Solr search engine and nlu - search

I want to build a query using solr based on nlu semantic which is based on entities. How can get benefit from NLU results even some entities don't exists as fields in solr database ? I tried to filter results and I got wrong results because when filtering, it's mandatory to filter by fields that exists in solr database.
Example of solr fields:
{ "id":"07Ce2HEBB-PtfltbxUlv", "nom":["Microsoft Surface Pro 4 Type Cover with Fingerprint ID"], "categorie":["Accessoires pour ordinateurs"], "image":["No image"], "marque":["Microsoft"], "version":1665642569640443904}
and this is an example of NLU output:
{
"intent": {
"name": "Haut-parleurs",
"confidence": 0.9998957514762878
},
"entities": [
{
"entity": "type",
"start": 13,
"end": 21,
"extractor": "DIETClassifier",
"value": "sans fil"
},
{
"entity": "marque",
"start": 22,
"end": 26,
"extractor": "DIETClassifier",
"value": "Sony"
},
{
"entity": "model",
"start": 27,
"end": 37,
"extractor": "DIETClassifier",
"value": "SRSHG1/BLK"
},
{
"entity": "couleur",
"start": 47,
"end": 51,
"extractor": "DIETClassifier",
"value": "noir",
"processors": [
"EntitySynonymMapper"
]
}
],
"intent_ranking": [
{
"name": "Haut-parleurs",
"confidence": 0.9998957514762878
},
{
"name": "greet",
"confidence": 9.423414303455502e-05
},
{
"name": "Casques Bluetooth",
"confidence": 9.48187880567275e-06
},
{
"name": "Boitier lecteur multimedia",
"confidence": 4.859907676291186e-07
},
{
"name": "Bonbons",
"confidence": 1.837529062242993e-08
}
],
"response_selector": {
"default": {
"response": {
"name": null,
"confidence": 0.0
},
"ranking": [],
"full_retrieval_intent": null
}
},
"text": "Haut-parleur sans fil Sony SRSHG1/BLK Hi-Res - Noir anthracite"
}
"text": "Haut-parleur sans fil Sony SRSHG1/BLK Hi-Res - Noir anthracite": represent the client query who search for 'haut-parleur', 'sans fil', 'sony','SRSHG1/BLK', and of color 'noir'.
this is what I am trying:
folder_path = 'D:/nlu/'
for filename in glob.glob(os.path.join(folder_path, '*.json')):
with open(filename, 'r') as f:
json_files = json.load(f)
text=json_files['text']
for i in variable:
if(("marque" in entities) and ("categorie" in entities) and ("nom" in entities) and ("image" in entities)):
if(i['entity']=="marque"):
results=solr.search(q="*:*",fq=["marque:"+i['value']])

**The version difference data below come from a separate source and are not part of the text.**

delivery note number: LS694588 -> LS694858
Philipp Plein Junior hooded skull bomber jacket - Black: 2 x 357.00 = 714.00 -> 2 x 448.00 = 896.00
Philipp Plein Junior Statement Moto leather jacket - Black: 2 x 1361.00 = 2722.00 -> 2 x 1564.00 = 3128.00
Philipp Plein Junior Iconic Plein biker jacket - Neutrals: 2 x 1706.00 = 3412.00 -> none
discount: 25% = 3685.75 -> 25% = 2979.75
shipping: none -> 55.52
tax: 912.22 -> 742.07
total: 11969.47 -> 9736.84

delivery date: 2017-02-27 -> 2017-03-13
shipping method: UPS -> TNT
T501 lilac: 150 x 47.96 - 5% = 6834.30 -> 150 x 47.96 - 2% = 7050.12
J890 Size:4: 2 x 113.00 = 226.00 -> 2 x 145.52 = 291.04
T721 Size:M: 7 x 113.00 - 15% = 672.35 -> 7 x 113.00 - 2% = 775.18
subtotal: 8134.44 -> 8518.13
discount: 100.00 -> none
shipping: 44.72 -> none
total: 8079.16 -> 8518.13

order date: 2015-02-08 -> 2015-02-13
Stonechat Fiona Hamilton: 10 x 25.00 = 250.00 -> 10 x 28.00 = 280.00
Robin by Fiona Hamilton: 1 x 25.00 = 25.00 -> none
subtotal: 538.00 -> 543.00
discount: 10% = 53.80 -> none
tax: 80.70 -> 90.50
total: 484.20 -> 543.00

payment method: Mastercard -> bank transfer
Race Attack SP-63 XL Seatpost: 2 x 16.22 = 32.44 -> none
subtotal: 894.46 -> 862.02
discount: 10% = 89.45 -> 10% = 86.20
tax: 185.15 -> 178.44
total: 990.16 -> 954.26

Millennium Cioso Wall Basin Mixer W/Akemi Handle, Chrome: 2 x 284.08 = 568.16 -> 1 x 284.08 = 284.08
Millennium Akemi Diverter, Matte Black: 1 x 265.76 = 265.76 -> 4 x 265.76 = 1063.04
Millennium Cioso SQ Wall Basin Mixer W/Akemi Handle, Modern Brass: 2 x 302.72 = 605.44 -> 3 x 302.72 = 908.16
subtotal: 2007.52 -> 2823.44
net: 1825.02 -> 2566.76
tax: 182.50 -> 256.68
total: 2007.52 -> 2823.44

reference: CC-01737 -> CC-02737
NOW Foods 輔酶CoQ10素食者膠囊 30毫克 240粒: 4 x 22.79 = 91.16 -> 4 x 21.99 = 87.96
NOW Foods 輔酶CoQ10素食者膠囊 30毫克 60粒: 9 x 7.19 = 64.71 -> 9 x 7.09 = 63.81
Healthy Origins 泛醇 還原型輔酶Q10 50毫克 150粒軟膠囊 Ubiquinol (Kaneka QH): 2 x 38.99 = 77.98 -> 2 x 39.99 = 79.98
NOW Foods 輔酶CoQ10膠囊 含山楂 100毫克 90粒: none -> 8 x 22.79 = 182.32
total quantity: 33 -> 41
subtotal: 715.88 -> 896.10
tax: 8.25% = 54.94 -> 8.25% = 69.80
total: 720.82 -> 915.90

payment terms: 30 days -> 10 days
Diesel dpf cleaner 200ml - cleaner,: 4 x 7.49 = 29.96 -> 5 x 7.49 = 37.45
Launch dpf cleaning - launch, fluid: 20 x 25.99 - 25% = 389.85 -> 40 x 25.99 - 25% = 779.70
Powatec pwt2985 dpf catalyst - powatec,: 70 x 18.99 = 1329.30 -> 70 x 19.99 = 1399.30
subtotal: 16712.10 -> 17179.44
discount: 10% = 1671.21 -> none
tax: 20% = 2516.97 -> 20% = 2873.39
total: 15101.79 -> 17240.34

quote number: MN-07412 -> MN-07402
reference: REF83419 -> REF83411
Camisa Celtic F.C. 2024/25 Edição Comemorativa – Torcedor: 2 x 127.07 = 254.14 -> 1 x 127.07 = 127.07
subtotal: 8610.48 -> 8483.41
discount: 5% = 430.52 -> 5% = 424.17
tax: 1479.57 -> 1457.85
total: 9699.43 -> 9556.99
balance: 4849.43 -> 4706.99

docs=pd.DataFrame(results.docs)
print(docs)
elif(i["entity"]=="nom"):
results=solr.search(q="*:*",fq=["nom:"+i['value']])
docs=pd.DataFrame(results.docs)
print(docs)
elif(i["entity"]=="categorie"):
results=solr.search(q="*:*",fq=["categorie:"+i['value']])
docs=pd.DataFrame(results.docs)
print(docs)
elif(i["entity"]=="image"):
results=solr.search(q="*:*",fq=["image:"+i['value']])
docs=pd.DataFrame(results.docs)
print(docs)
else:
print("*******")
elif(("marque" in entities) or ("categorie" in entities) or ("nom" in entities)):
if(i['entity']=="marque" and i['entity']!="nom" and i['entity']!="categorie" and i['entity']!="image"):
results=solr.search(q=["marque:"+i['value']])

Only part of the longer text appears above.